自分の体に突き刺さるような勢いで拳が放たれたと認識する事もなく、男は悲鳴を上げる暇すら与えられずあっさりと意識を手放した。スタンリーの言葉を耳にし、自分達が『引っかけられた』事を理解しながら。
「『これはどういう意味で、どういう意図があるんだ?』と聞きたかったんだが……ああ、残念だ。嘘だったんだがな、本当になってしまった」
仲間があっさりと倒される姿を見ていたビルは数秒間驚愕で固まっていたが『これより凄い雰囲気の奴に会った』とすぐに持ち直し、自分がどうすべきか考えつつも小さく、スタンリーに聞こえないように小さく呟いた。
「……あーぁ。すげえなありゃ。内のボスと同等って所か?」
そう、確かに凄まじい相手だ。先ほどからビルは間違いなく勝てないと考えていたが、彼の戦力はそれすら飛び越え、敵という立場にすらなりたくないと思わせる物だ。が、ビルは彼と敵対せねばならないのである。
内心で悩んでいるビルの事には気づかず、スタンリーは彼の元にまで戻り、何やら悩んでいるビルの姿を確認すると朗らかに笑って見せた。
「どうやら『島』に物騒な用事のある連中が居るらしいが、安心してくれ。俺が居る……それに、カミラもな」
最後の言葉だけは小さかった為にビルの耳には届かなかった。幸運な事に。が、それとは関係なく、ビルは歓喜の中に居た。スタンリーが、自身を敵だと認識していない事を確信して。それならば、まだやりようがあるのだ。
ビルは素早く覚悟を決め、本当に小さく息を吐くと、自身の全ての力を駆使して安心したような笑顔を作る事に集中しつつ、片手を伸ばした。
「ああ、助かるぜ。毒液で死にかかった頭には地獄に仏だ」
差し出されたビルの手を取って握手をすると、スタンリーは安堵した顔で声をかける。その姿にはほとんど警戒が見られなかった。むしろ、毒液を飲んだ事への親近感や、チケットの事もあってなのか、知人にするほど親しげだった。

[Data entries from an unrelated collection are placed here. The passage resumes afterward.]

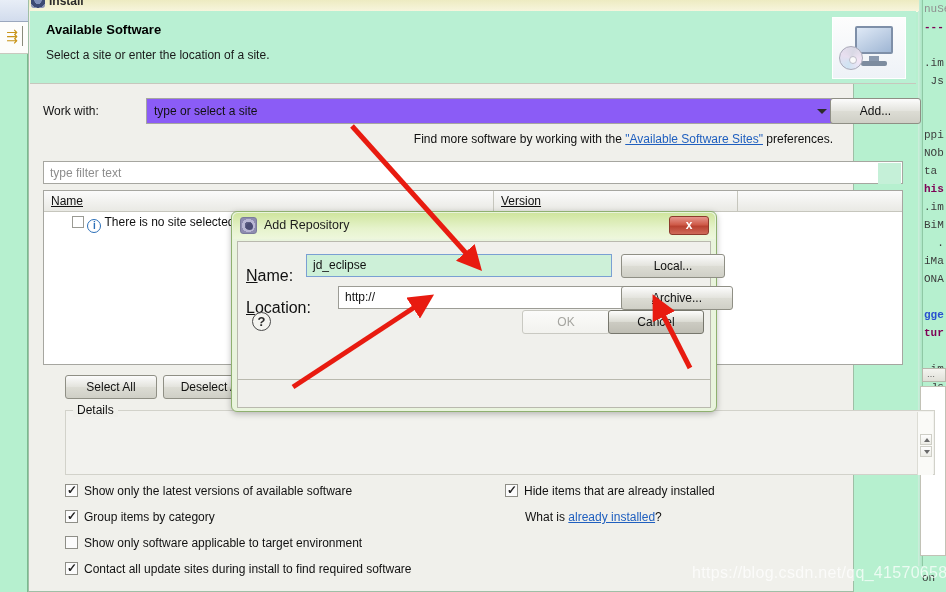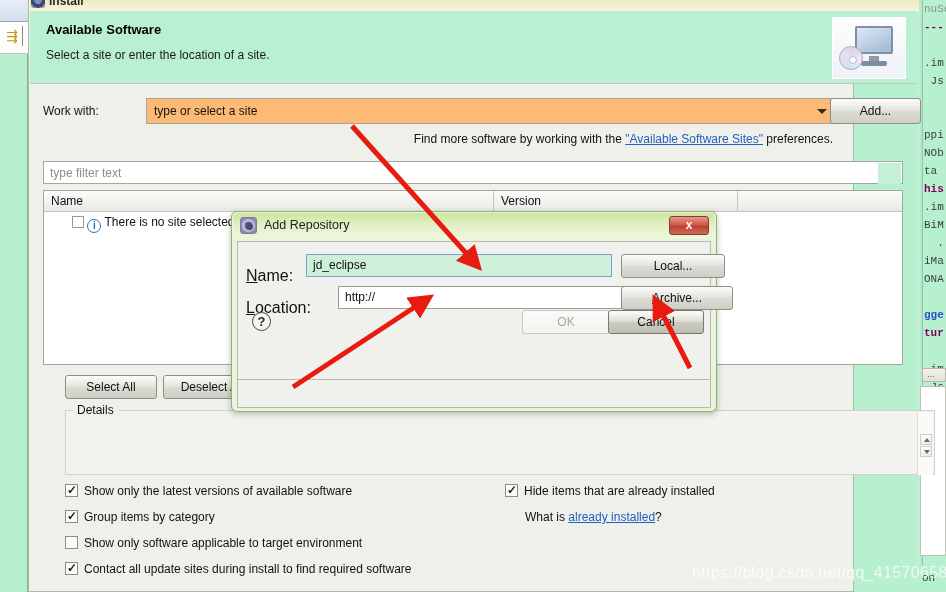--- a/index.html
+++ b/index.html
@@ -143,7 +143,7 @@
   .lbl-workwith { position:absolute; left:0; top:6px; font-size:12px; color:#111; }
   .combo {
     position:absolute; left:103px; top:0; width:690px; height:26px;
-    background:#fdba74; border:1px solid #a6a6a0;
+    background:#8b5cf6; border:1px solid #a6a6a0;
   }
   .combo-val { position:absolute; left:7px; top:5px; font-size:12px; color:#111; }
   .combo-arrow {

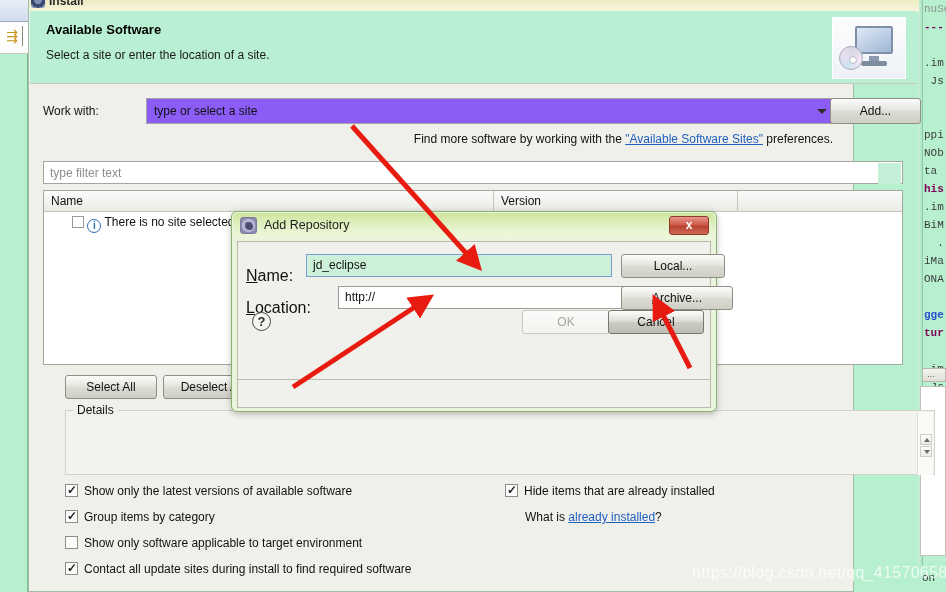--- a/index.html
+++ b/index.html
@@ -186,7 +186,7 @@
   }
   .th {
     position:absolute; top:0; height:21px; line-height:20px; font-size:12px; color:#111;
-    border-right:1px solid #c6c6bd; padding-left:7px;
+    border-right:1px solid #c6c6bd; padding-left:7px;text-decoration:underline;
   }
   .th-name { left:0; width:450px; }
   .th-ver  { left:450px; width:244px; }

「そう言ってくれると助かるね。こっちはアンタに借りがあるんだ。ちなみに俺はスタンリー・ハンティントン、よろしくな『ビル』」
握手をしつつも、ビルは全力で内心を隠して考えていた。ビルの見る限り、スタンリーの実力は自身のボスであるアベリーと同格だった。ならば、彼がすべき事は一つだ、と。その為に、スタンリーが一度も名乗っていない自身の名前を呼んだ事にはまったく気が付かなかった。
----どうやってこいつを、ボスの所まで連れていくかねぇ……
さて、とりあえず2話を書き上げました。今までで一番時間がかかった感じですね。後、読み直してみるととんでもなく読みにくかったので改行してみました。
なんとか週末までには終わらせようと突貫工事で製作したので、中々疲れました。ですが、これがまた楽しい……心地よき痛みと言うべきか、とかなんとか。